Notes from Pastor David

"He Was Incarnate"

October 1st, 2023

The Nicene Creed is a theological confession. It’s about God. It is also a soteriological confession: we confess what the “One Lord, Jesus Christ, the only-begotten Son of God” has done “for us men and for our salvation.” The Creed is a summary of what the Apostle Paul calls “the doctrine of God our Saviour” (Titus 2:10).

God our Saviour is the God who “for us men and for our salvation, came down from heaven.” How do we know that God is for us? Because he came down from heaven and “he was incarnate.”

The word incarnate means to be “enfleshed.” It refers to our material substance. Squeeze your forearm. You’re squeezing flesh. As you know, flesh gets bruised, tired, strained, and weak. One day you will die and your flesh will decay and return to dust.

The word “flesh” in Scripture points beyond our physical flesh. It refers more broadly to our weakness, our need, our mortality, our corruptibility.
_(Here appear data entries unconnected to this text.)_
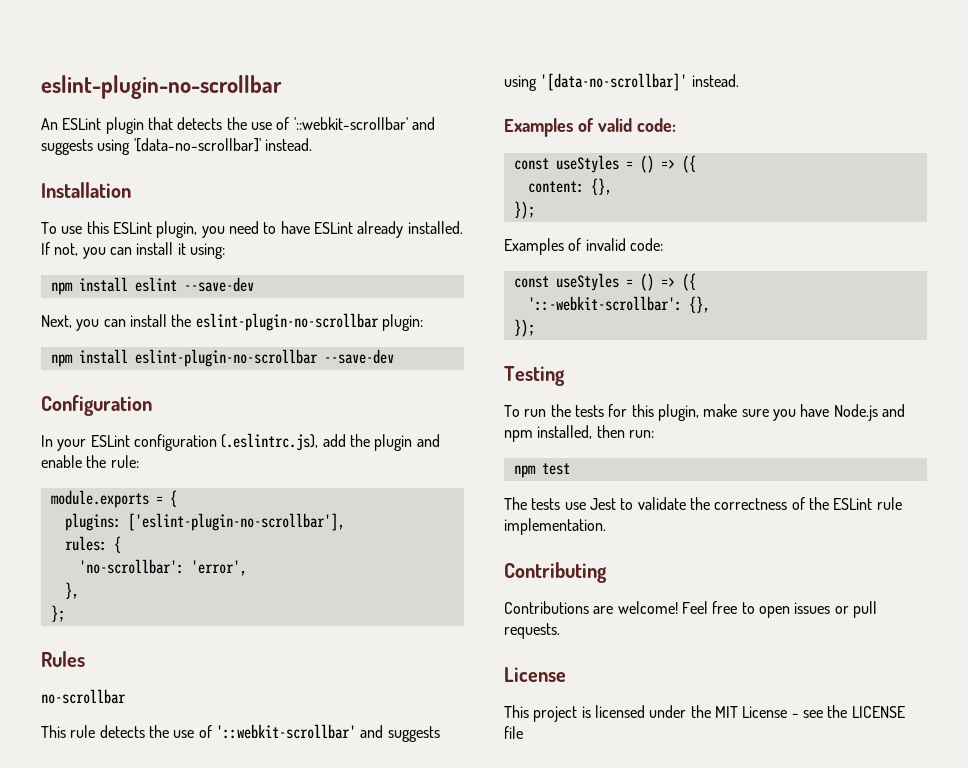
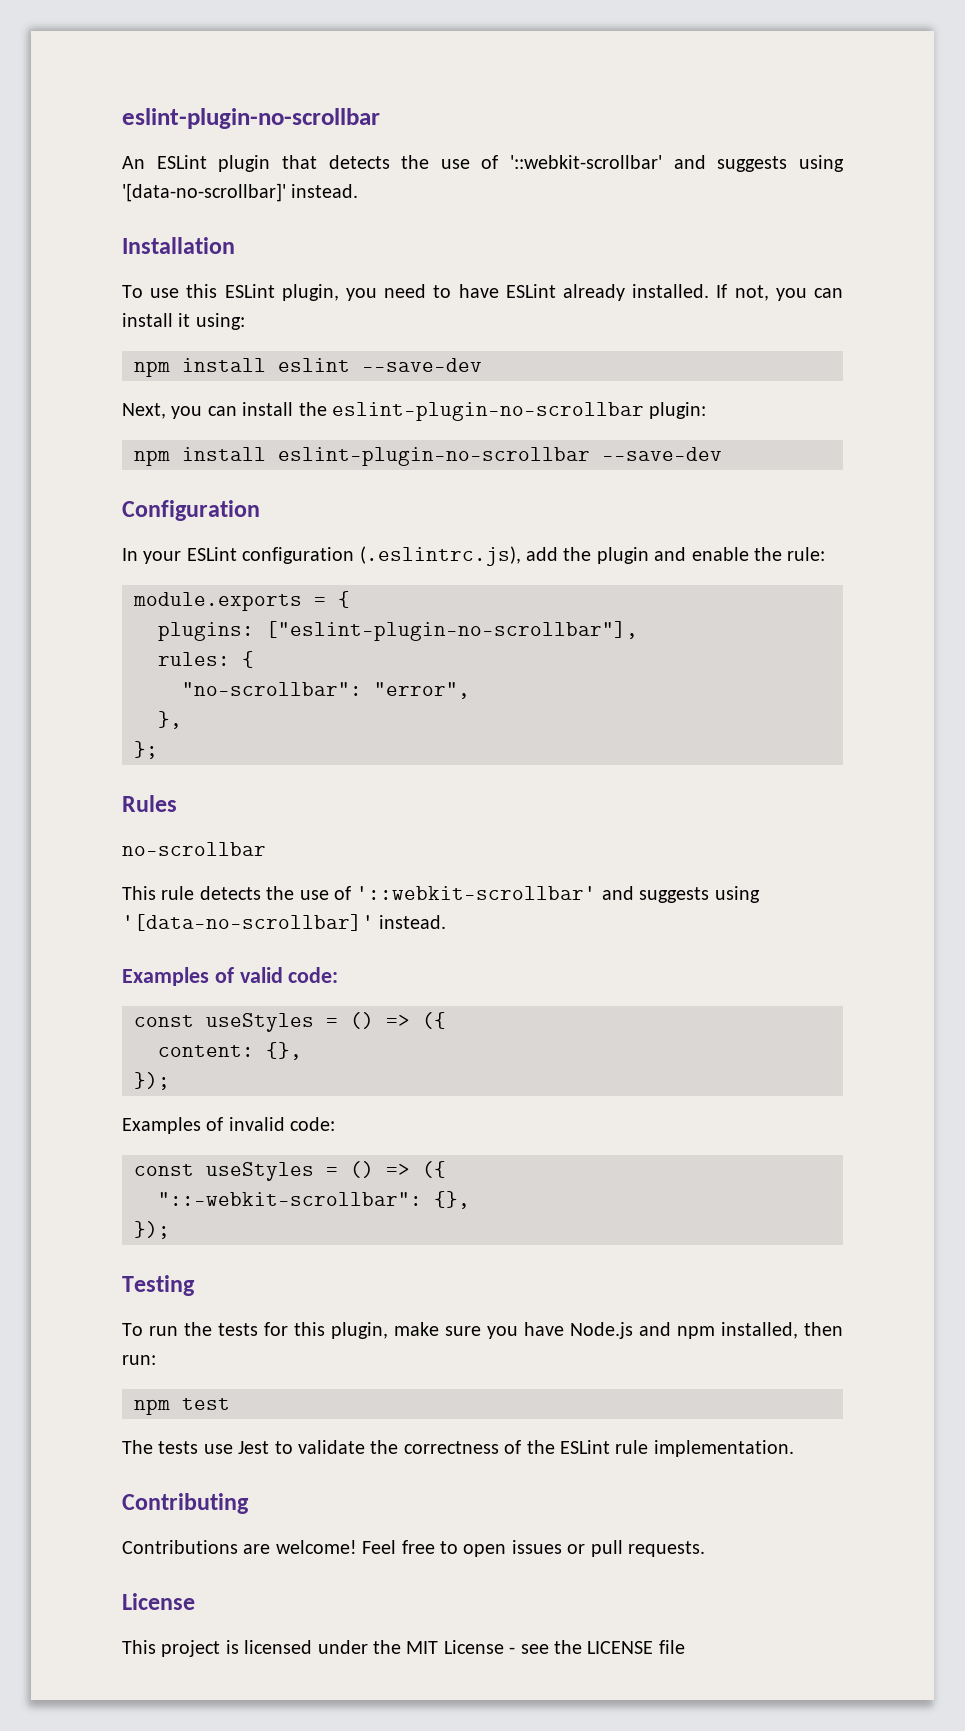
- plugins: ['eslint-plugin-no-scrollbar'],
+ plugins: ["eslint-plugin-no-scrollbar"],
- 'no-scrollbar': 'error',
+ "no-scrollbar": "error",
- '::-webkit-scrollbar': {},
+ "::-webkit-scrollbar": {},

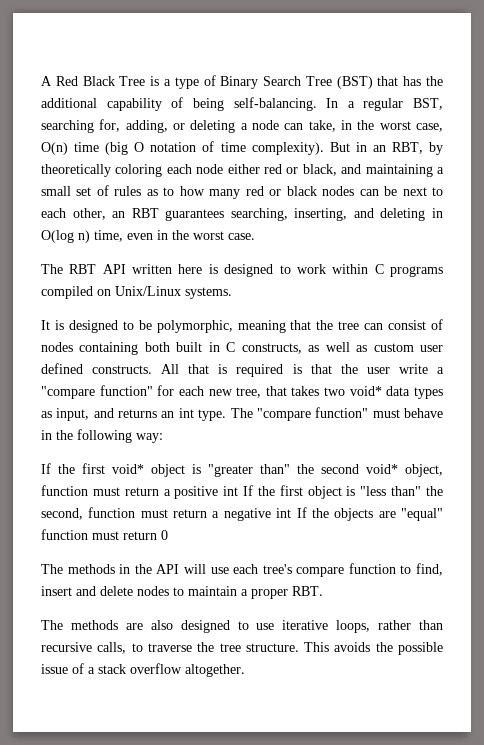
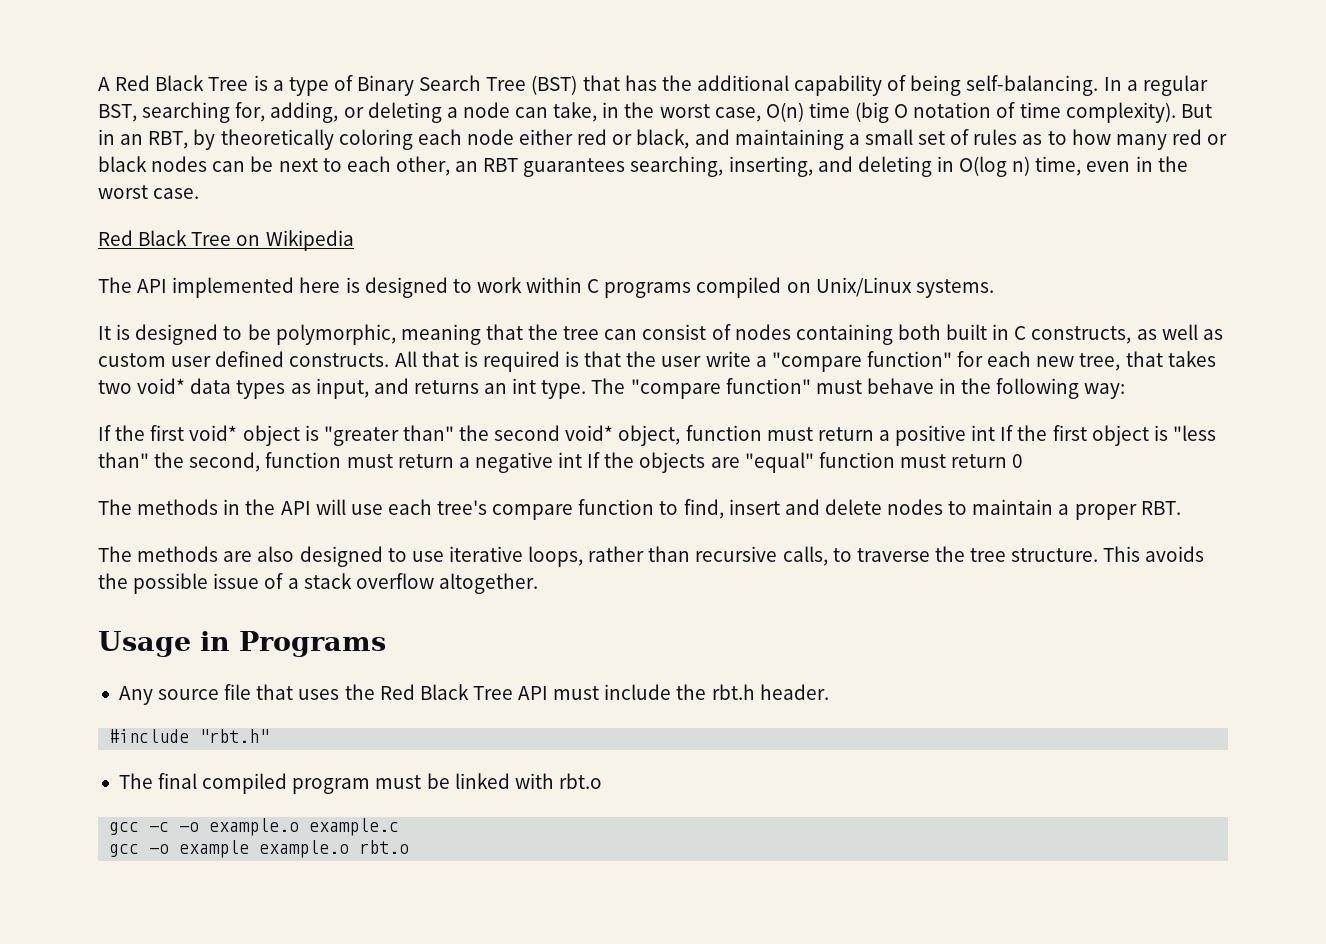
- The RBT API written here is designed to work within C programs compiled on Unix/Linux systems.
+ Red Black Tree on Wikipedia
+ The API implemented here is designed to work within C programs compiled on Unix/Linux systems.
+ Usage in Programs
+ Any source file that uses the Red Black Tree API must include the rbt.h header.
+ #include "rbt.h"
+ The final compiled program must be linked with rbt.o
+ gcc -c -o example.o example.c
+ gcc -o example example.o rbt.o

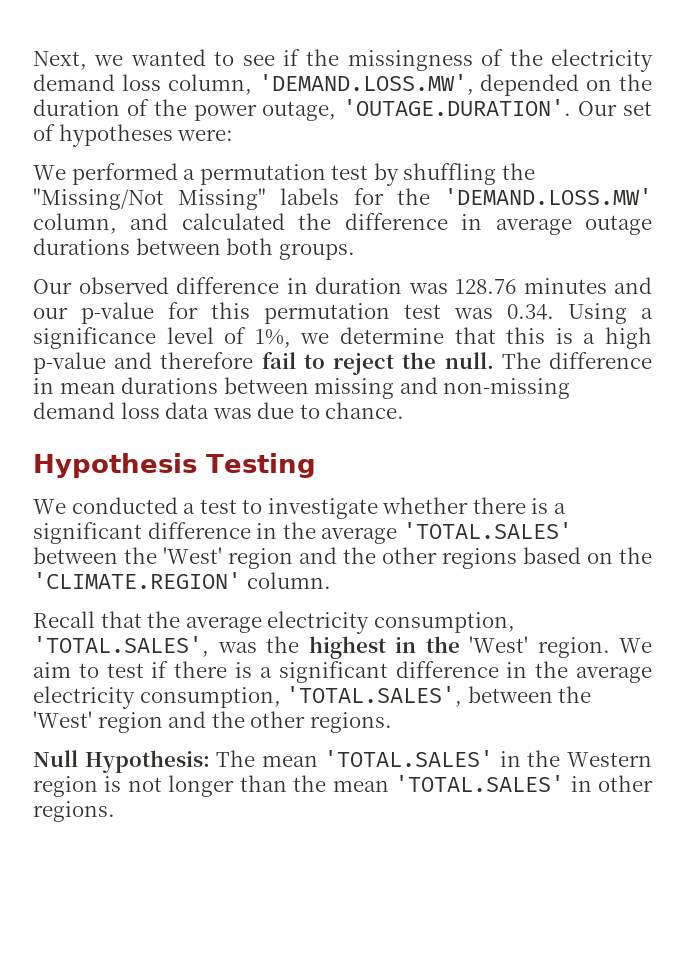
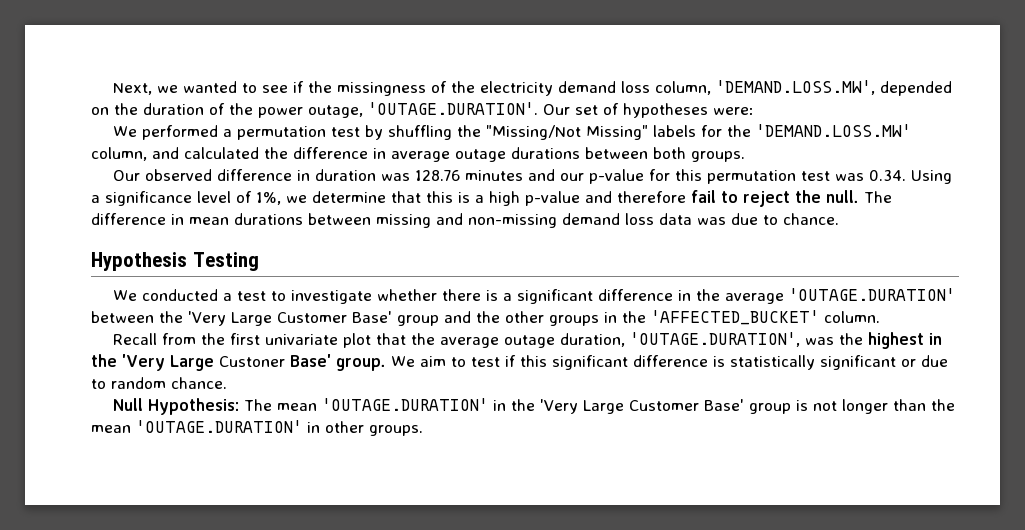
- We conducted a test to investigate whether there is a significant difference in the average 'TOTAL.SALES' between the 'West' region and the other regions based on the 'CLIMATE.REGION' column.
- Recall that the average electricity consumption, 'TOTAL.SALES', was the highest in the 'West' region.
+ We conducted a test to investigate whether there is a significant difference in the average 'OUTAGE.DURATION' between the 'Very Large Customer Base' group and the other groups in the 'AFFECTED_BUCKET' column.
+ Recall from the first univariate plot that the average outage duration, 'OUTAGE.DURATION', was the highest in the 'Very Large Custoner Base' group.
- We aim to test if there is a significant difference in the average electricity consumption, 'TOTAL.SALES', between the 'West' region and the other regions.
+ We aim to test if this significant difference is statistically significant or due to random chance.
- Null Hypothesis: The mean 'TOTAL.SALES' in the Western region is not longer than the mean 'TOTAL.SALES' in other regions.
+ Null Hypothesis: The mean 'OUTAGE.DURATION' in the 'Very Large Customer Base' group is not longer than the mean 'OUTAGE.DURATION' in other groups.

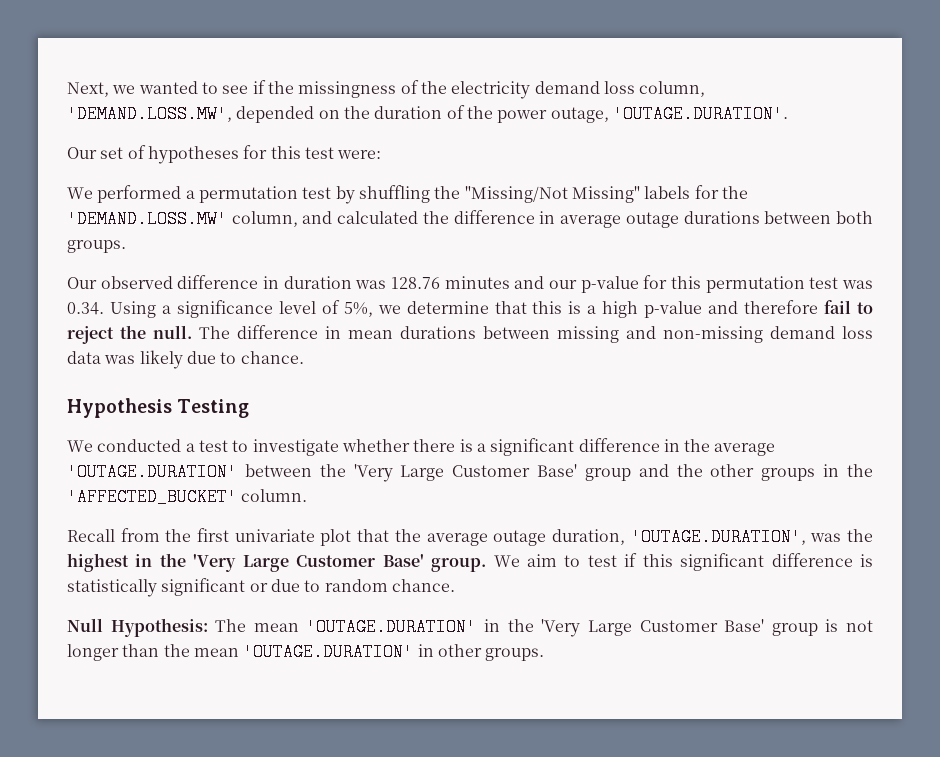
- Next, we wanted to see if the missingness of the electricity demand loss column, 'DEMAND.LOSS.MW', depended on the duration of the power outage, 'OUTAGE.DURATION'. Our set of hypotheses were:
+ Next, we wanted to see if the missingness of the electricity demand loss column, 'DEMAND.LOSS.MW', depended on the duration of the power outage, 'OUTAGE.DURATION'.
+ Our set of hypotheses for this test were:
- Our observed difference in duration was 128.76 minutes and our p-value for this permutation test was 0.34. Using a significance level of 1%, we determine that this is a high p-value and therefore fail to reject the null.
+ Our observed difference in duration was 128.76 minutes and our p-value for this permutation test was 0.34. Using a significance level of 5%, we determine that this is a high p-value and therefore fail to reject the null.
- The difference in mean durations between missing and non-missing demand loss data was due to chance.
+ The difference in mean durations between missing and non-missing demand loss data was likely due to chance.
- Recall from the first univariate plot that the average outage duration, 'OUTAGE.DURATION', was the highest in the 'Very Large Custoner Base' group.
+ Recall from the first univariate plot that the average outage duration, 'OUTAGE.DURATION', was the highest in the 'Very Large Customer Base' group.

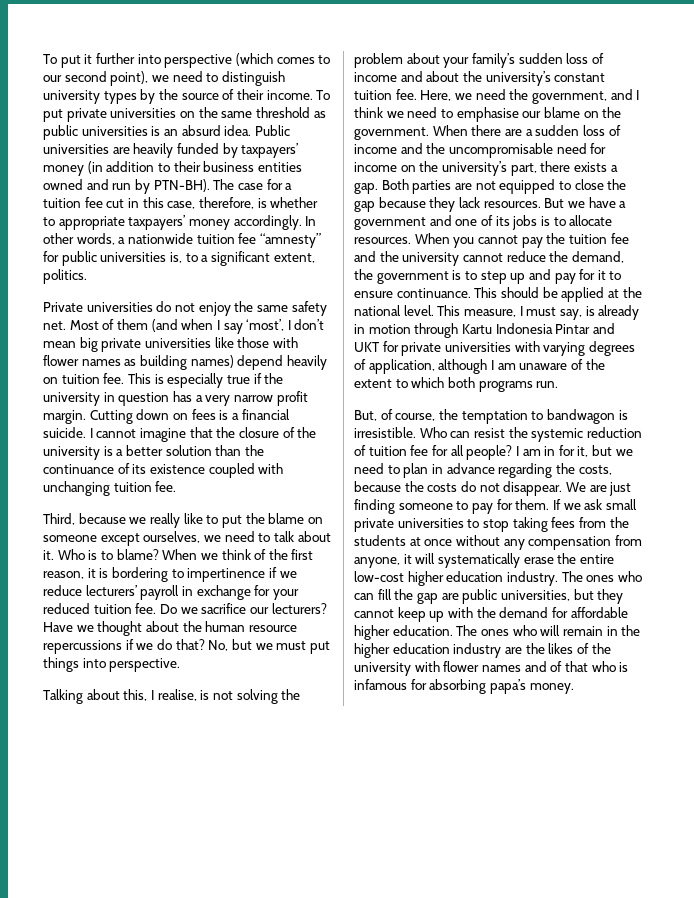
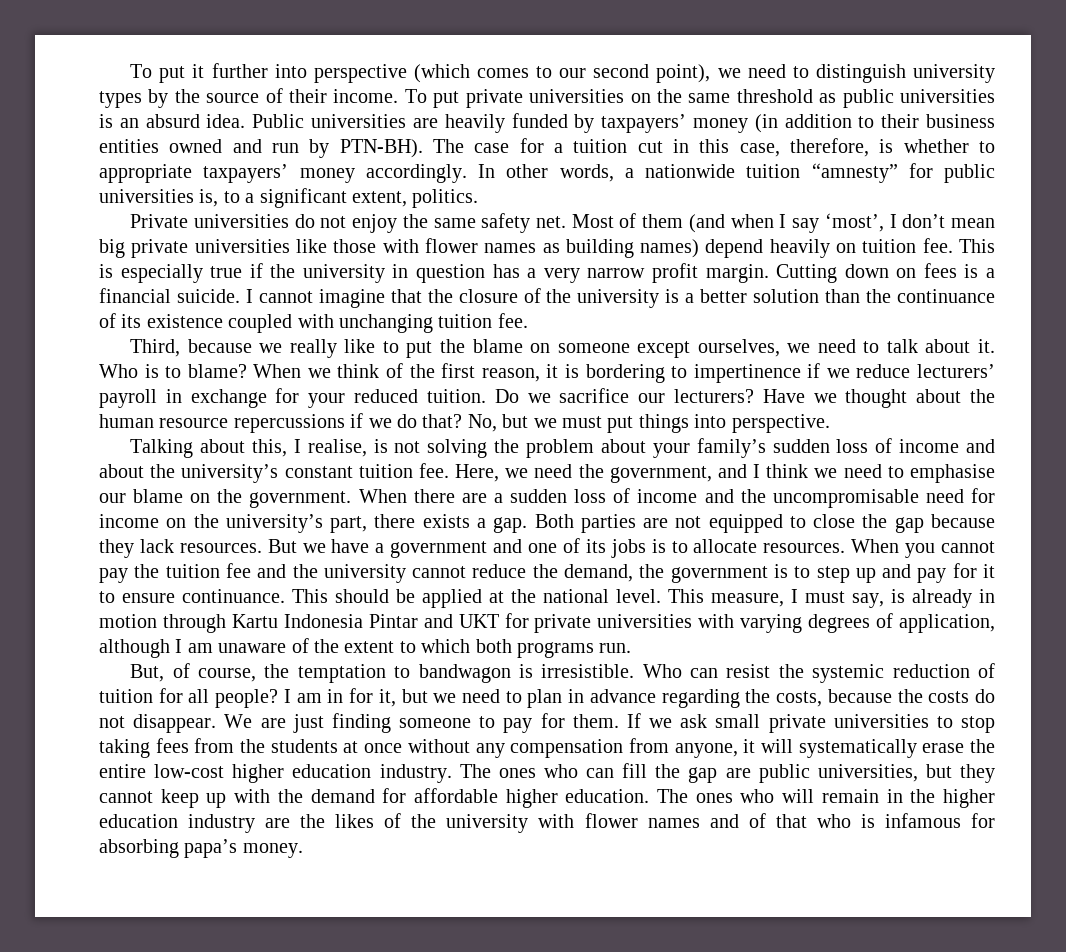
- The case for a tuition fee cut in this case, therefore, is whether to appropriate taxpayers’ money accordingly.
+ The case for a tuition cut in this case, therefore, is whether to appropriate taxpayers’ money accordingly.
- In other words, a nationwide tuition fee “amnesty” for public universities is, to a significant extent, politics.
+ In other words, a nationwide tuition “amnesty” for public universities is, to a significant extent, politics.
- When we think of the first reason, it is bordering to impertinence if we reduce lecturers’ payroll in exchange for your reduced tuition fee.
+ When we think of the first reason, it is bordering to impertinence if we reduce lecturers’ payroll in exchange for your reduced tuition.
- Who can resist the systemic reduction of tuition fee for all people?
+ Who can resist the systemic reduction of tuition for all people?

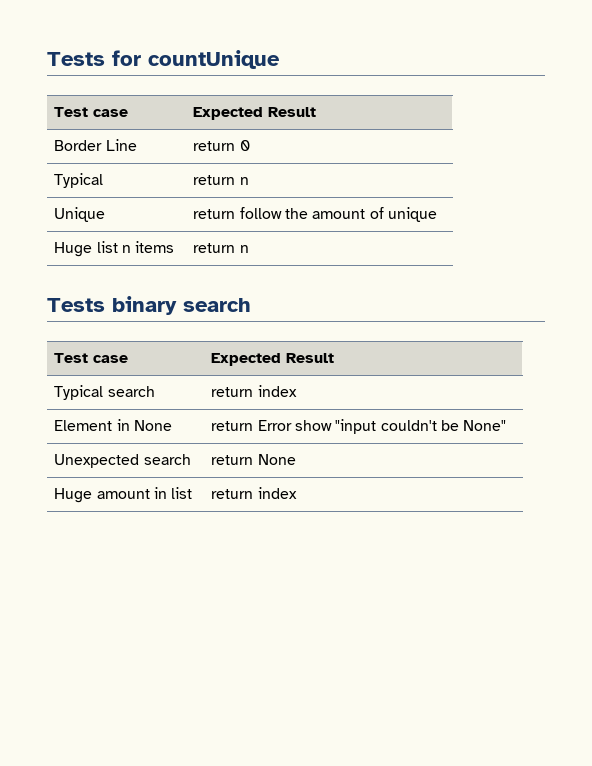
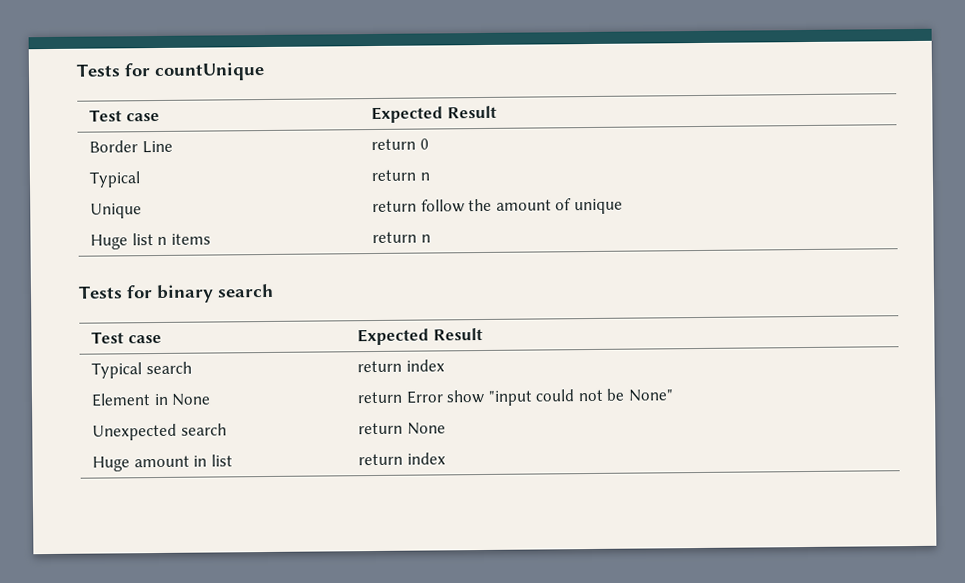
- Tests binary search
+ Tests for binary search
- Element in None | return Error show "input couldn't be None"
+ Element in None | return Error show "input could not be None"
The Son of God did not simply come down to us. He was incarnate. Enfleshed. As the Apostle John declares in John 1:14: “The Word became flesh and tabernacled among us.” He did not sin, but he took on the weakness and vulnerability and mortality of our flesh. As the Apostle Paul writes, he “made himself nothing, taking the form of a servant, being born in the likeness of men.  And being found in human form, he humbled himself by becoming obedient to the point of death, even death on a cross.” (Philippians 2:7-8)

John not only says that “the Word became flesh and dwelt among us,” he adds, “and we have seen his glory, glory as of the only Son from the Father.” Flesh is not associated with glory. In fact, in the ancient world it was associated with dishonour and shame. But we see the glory of the eternal Son in the flesh of the Son.

And in his glory, we see the hope of glory. Paul, in the same letter to the Philippians, goes on to write, “But our citizenship is in heaven, and from it we await a Saviour, the Lord Jesus Christ, who will transform our lowly body to be like his glorious body, by the power that enables him even to subject all things to himself” (Phil 3:20-21).

The Son of God was incarnate. He suffered in the flesh and was raised in glory in the flesh. So, yes, when you squeeze your forearm, you are squeezing flesh that will one day decay and return to dust. But you are also squeezing flesh that will one day be restored and transformed in resurrection glory: “It is sown in dishonour; it is raised in glory” (1 Corinthians 15:43).